In the material below, the lines containing the word "Score" are required; copy each of them.

*** DATA FOR ANALYSIS

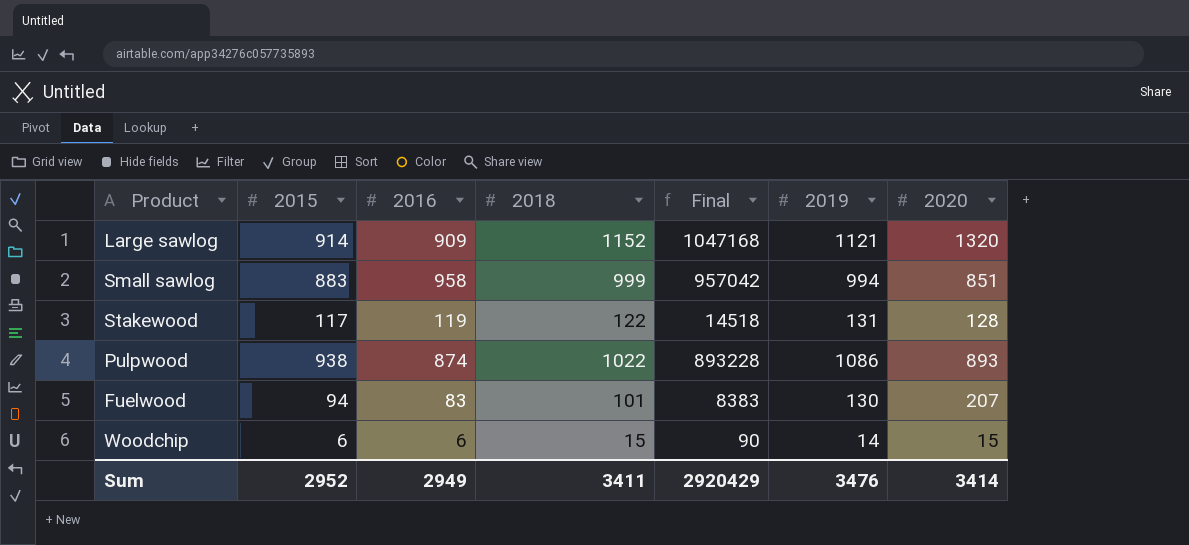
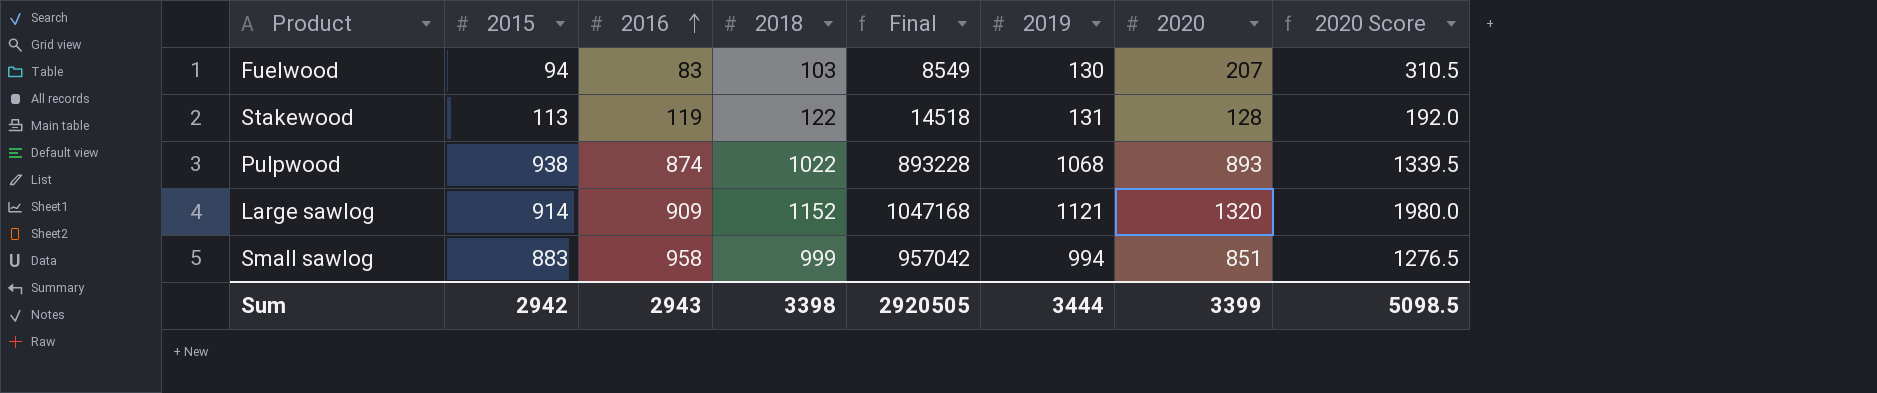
row order: none -> 2016 ascending
column 2020 Score | formula: none -> [2020] * 1.5
row Woodchip: 6 | 6 | 15 | 90 | 14 | 15 -> none
Fuelwood | 2018: 101 -> 103
Fuelwood | Final: 8383 -> 8549
Stakewood | 2015: 117 -> 113
Pulpwood | 2019: 1086 -> 1068
Sum | 2015: 2952 -> 2942
Sum | 2016: 2949 -> 2943
Sum | 2018: 3411 -> 3398
Sum | Final: 2920429 -> 2920505
Sum | 2019: 3476 -> 3444
Sum | 2020: 3414 -> 3399

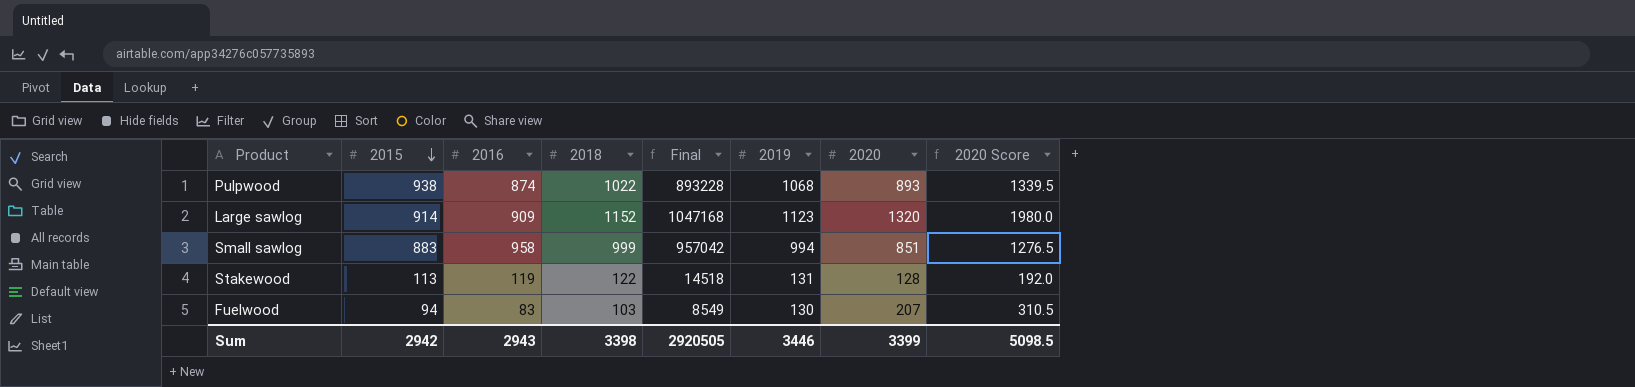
row order: 2016 ascending -> 2015 descending
Large sawlog | 2019: 1121 -> 1123
Sum | 2019: 3444 -> 3446

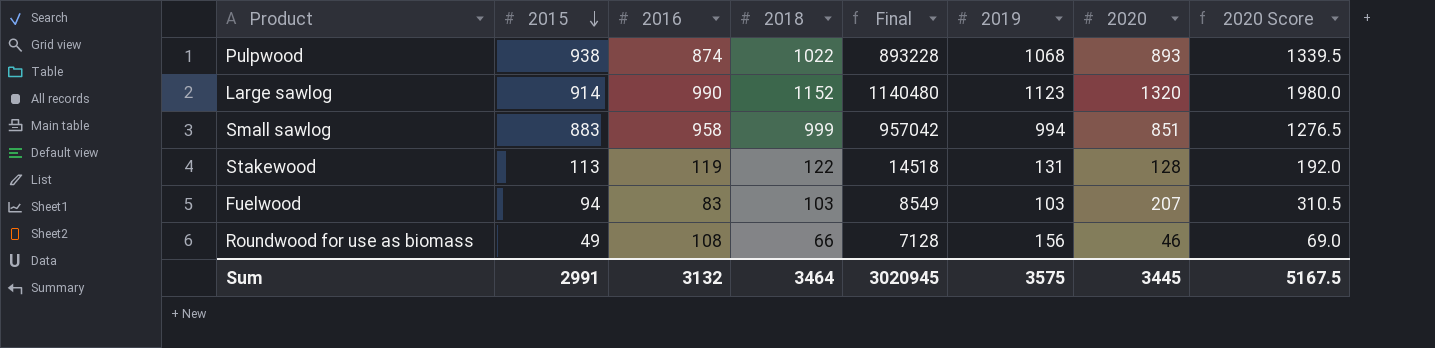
Large sawlog | 2016: 909 -> 990
Large sawlog | Final: 1047168 -> 1140480
Fuelwood | 2019: 130 -> 103
row Roundwood for use as biomass: none -> 49 | 108 | 66 | 7128 | 156 | 46 | 69.0
Sum | 2015: 2942 -> 2991
Sum | 2016: 2943 -> 3132
Sum | 2018: 3398 -> 3464
Sum | Final: 2920505 -> 3020945
Sum | 2019: 3446 -> 3575
Sum | 2020: 3399 -> 3445
Sum | 2020 Score: 5098.5 -> 5167.5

******

*ANSWER*
column 2020 Score | formula: none -> [2020] * 1.5
Sum | 2020 Score: 5098.5 -> 5167.5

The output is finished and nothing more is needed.